Globally, 61% of Generation X, Y and Z claim they skip ads whenever they can, either by using ad-blockers or by turning their attention elsewhere, according to Kantar Millward Brown’s AdReaction Study 2017. It is little wonder then, that the same company, in its Media and Digital Predictions for 2018, made the prognostication that this would be the year that “branded entertainment takes centre stage”.
While marketers and advertisers internationally are entranced by the new possibilities created when brands and entertainment, or indeed any content, intersect, haziness and confusion also seem to shroud the discipline. When the Branded Content Marketing Association (BCMA) commissioned a collaborative research project, conducted by Oxford Brookes University and Ipsos MORI, it became apparent that even experienced communication practitioners struggled to agree on a definition of branded content. They often found it easier to describe what it was not: Not an interruptive advertisement. (This was published, in 2016, under the imposing title ‘Defining branded content for the digital age. The industry experts’ views on branded content as a new marketing communications concept.’)
This has not deterred South African marketers and advertisers from plunging into branded content with so much enthusiasm, that Deborah Brady, commercial director for Africa of Discovery Networks CEEMEA, humorously proposed that it has become the “bees’ knees” locally. Slightly cynically, Duncan Irvine, co-founder and CEO of Rapid Blue, suggested there was something of a three-year trend lag in South Africa, and that the communications industry was currently sprinting to catch up on this trend.
The level of commitment from marketers is wide, as is the range of formats being employed. At one end of the spectrum, Standard Bank developed Your Next Million to “capture the attention of our mass market audience with a highly interactive long duration solution,” Julio Rodrigues, OMD SA unit director, explained. By utilising the tried and tested game show format, while focusing the contenders’ tasks and questions on financial wellbeing, Rodrigues said they have produced “a game show that delivers strong engagement levels and frequency through appointment viewing. To ensure we remained relatable we included a well known celebrity, Thembisa Mdoda, and secured airtime on South Africa’s largest TV station at 20:27 on SABC 1, between Generations and Uzalo”.
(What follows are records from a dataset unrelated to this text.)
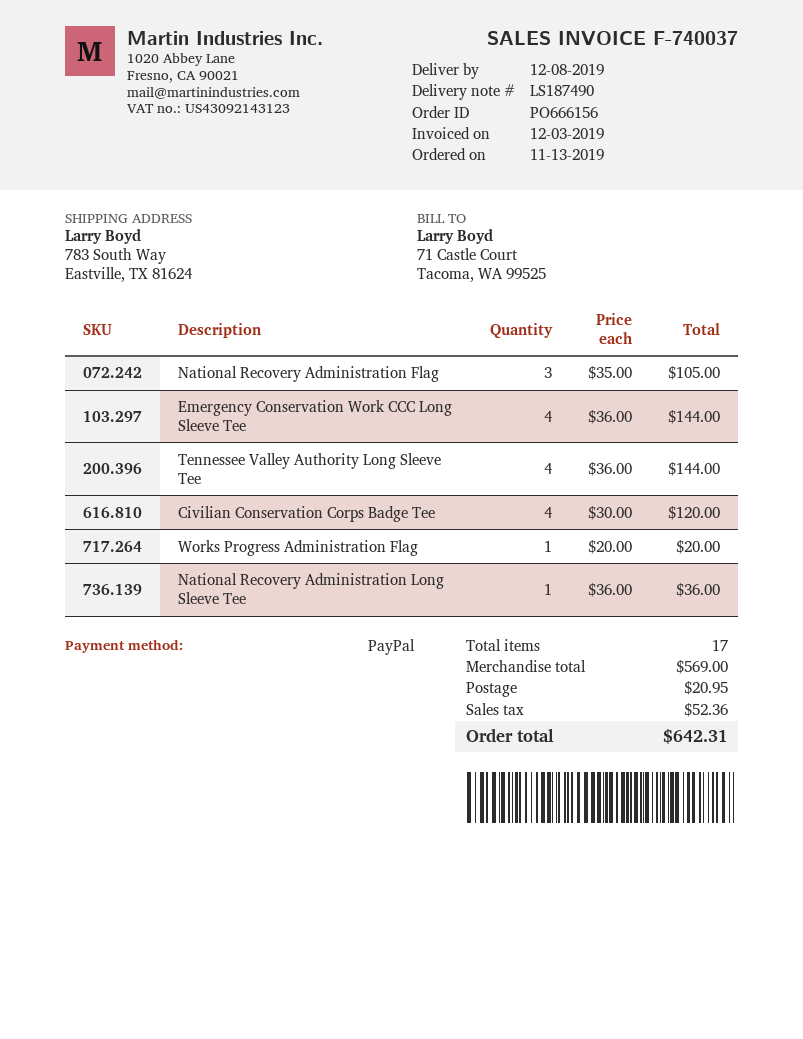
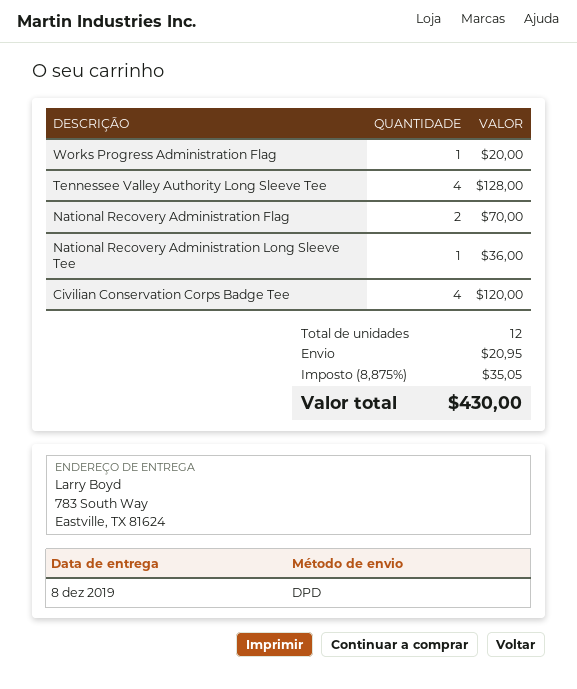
National Recovery Administration Flag: 3 for 105.00 -> 2 for 70.00
Emergency Conservation Work CCC Long Sleeve Tee: 4 for 144.00 -> none
Tennessee Valley Authority Long Sleeve Tee: 4 for 144.00 -> 4 for 128.00
total quantity: 17 -> 12
tax: 52.36 -> 35.05
total: 642.31 -> 430.00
But branded content need not only be the domain of the deep-pocketed top 20 advertiser. As Fahmeeda Cassim-Surtee, CEO of DStv Media Sales (SA), points out, “That’s the beauty of branded content – it gives the opportunity for small advertisers who don’t have big budgets to also compete. In the world of branded content, brands don’t need to create commercials, so it excludes large production costs.”
This places local content producers in an excellent position. Peter Gird, executive producer, Cooked In Africa Films, cites the discrete involvement of Snowflake in Charley’s Cake Angels, and Suzuki in The Ultimate Braai Master.
An interesting variation on original content development, but requiring significant investment in production, was The Gentleman’s Wager – The Race. Irvine explained that this was a local take on Johnnie Walker’s internationally acclaimed short film The Wager, starring Jude Law. The local version involved Gugu Zulu, Vusi Thembekwayo and Mika Häkkinen in a motor racing challenge.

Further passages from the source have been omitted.